There is no specific reason as such. Performance of both the classifiers initially depends on the dataset chosen. Data sets with different dimensional space will attained varied results for both. For example, in most cases KNN performs better in dataset with low dimensional space and SVM does in dataset with high dimensional space. Secondly the performance also depends on the choice of k in KNN and choice of hyper-plane and kernel function in SVM. Although, KNN gives better results but SVM is more trusted and is considered as a real time classifier. For example, If we are having a fixed data, and divided it into training and testing, then KNN may perform better but if we have to built a prediction model and have to test it on real time samples which were not previously available with the given dataset with whom we did the training then SVM will perform better because it has good learning approach. Mostly in static data's KNN perform better.           

 Great thanks Benjamin sir.

Hi,

  The comparison of the different classifiers actually provides you with some information about the topology of the distribution of your class data.  

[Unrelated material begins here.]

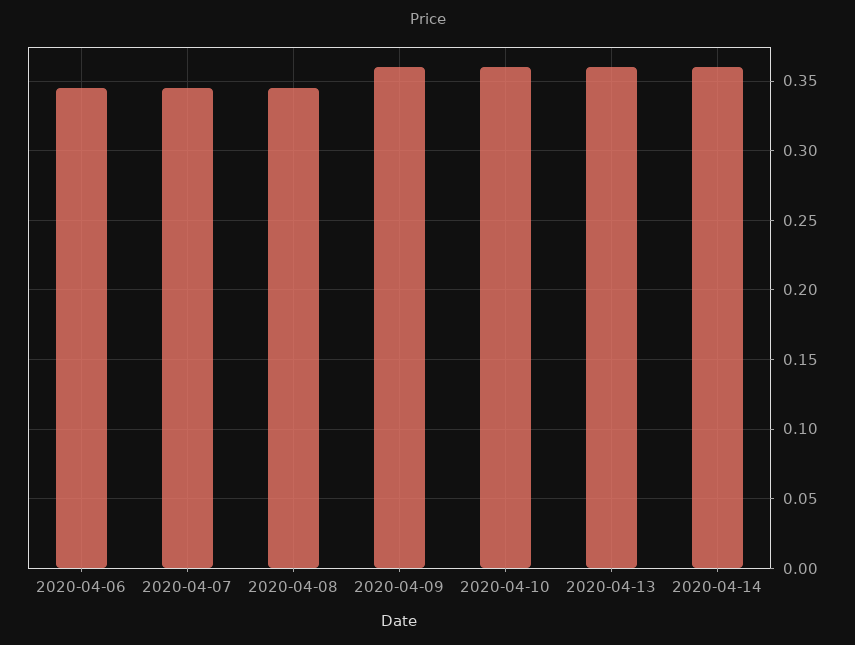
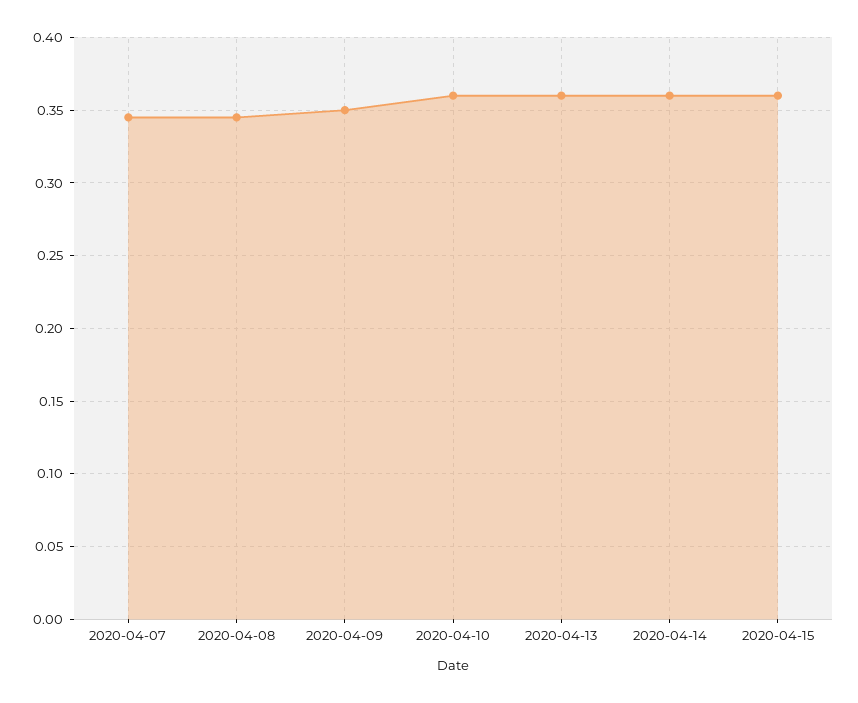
2020-04-06: 0.345 -> none
2020-04-09: 0.36 -> 0.35
2020-04-15: none -> 0.36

As KNN works better than SVM, it indicates that your data set is not easily separable using the decision planes that you have let SVM use; i.e. the basic SVM uses linear hyperplanes to separate classes, and if you provide a different kernel, then that will change the shape of the decision manifold that can be used.  KNN can generate a highly convoluted decision boundary as it is driven by the raw training data itself.  For example, think of how a Voronoi diagram can separate multiple regions with a non-convex boundary made up of piecewise linear hyperplanes; KNN ultimately behaves in a similar way.  SVM uses a highly restricted parametric approximation of the decision boundary, which is an excellent trade-off for classification performance against data storage space/ processing speed.

If KNN can provide good results, then it suggests that your classes are quite separable; if KNN failed, then it would indicate that the metric vector you have chosen does not produce separable classes.

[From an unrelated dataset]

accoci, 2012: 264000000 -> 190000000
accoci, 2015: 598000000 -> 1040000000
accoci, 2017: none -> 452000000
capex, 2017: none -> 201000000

Have you tried looking at scatter plots of your data?  Using scatter plots you can try different transforms of your input data and see by eye if it seems to make the classes more linearly separable.   Fundamentally, if you can find a set of transforms of the input data (e.g. try raising each metric element to a power, taking logs etc.) that makes the classes more linearly separable, then many more linear (or close to linear) classification techniques will work well and you can trade classification performance against processing speed far more easily.

The hard work with any classification problem is choosing your metric vector components and how they are pre-transformed, rather than choosing the specific classification algorithm you are going to apply.  Ultimately for every classification task, there exists a transform which will project your input data down into one dimension and simple thresholds can be used to split the classes; the hard problem is finding that projection equation!   Many people forget that methods like KNN and SVM are simply tools we use to 'cheat' by approximating the ideal projection equation, and SVM/KNN etc. are not the real solutions to a classification problem.

   Best regards,

       Evan

A simple reason could be , the discriminating functions/ kernels may miss some points or they may categorize some points in space to an inappropriate region. K-means being based on vector distance concept, errors are bound to be less.

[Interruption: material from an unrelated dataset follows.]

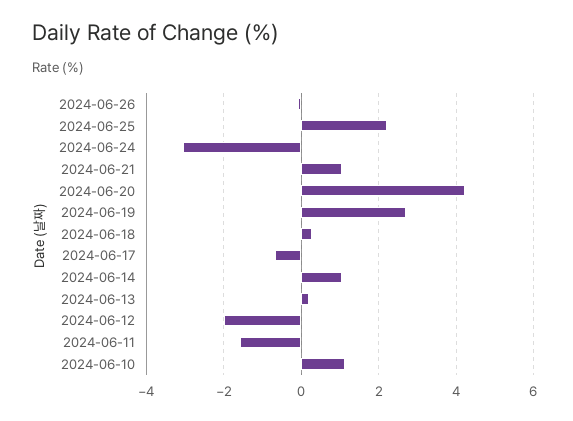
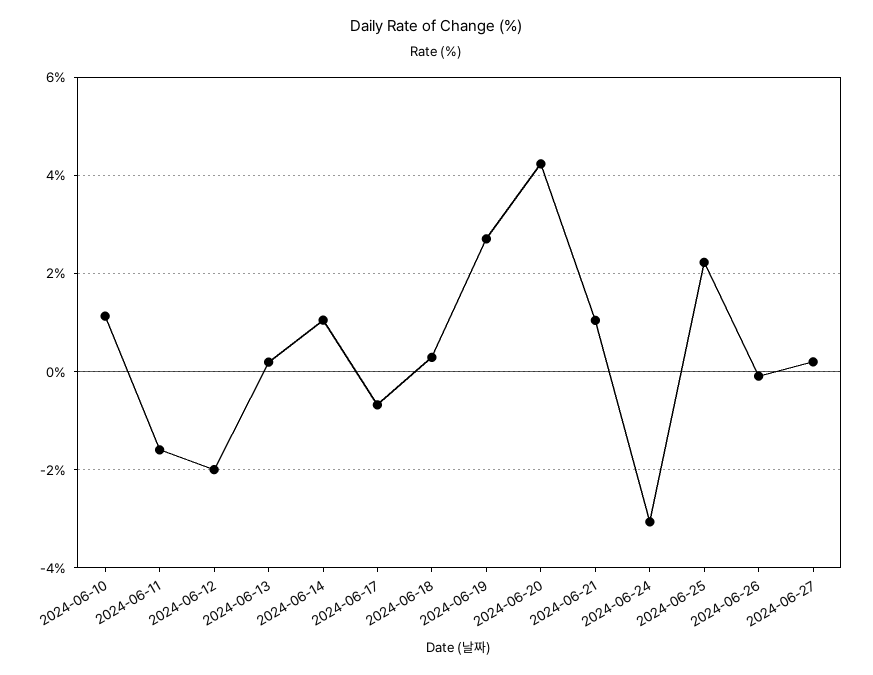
2024-06-27: none -> 0.2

Ussually kNN with k=1 gives better results. The error on the training data

will always be 0 for k = 1 but using k=1 results in a large variance and possibly in large errors on test data. It may be also possible that your data cannot by separated by decision hyperplanes.

regards,

Bogdan

It cannot be compare directly. It always depend on the distribution of the dataset.

If we observe in the literature, different results were obtained. Finally, it can be concluded that, the right chose of the classifier, the correct tuned parameter and the appropriately selected features of a dataset are the criteria to achieve a good result of classification.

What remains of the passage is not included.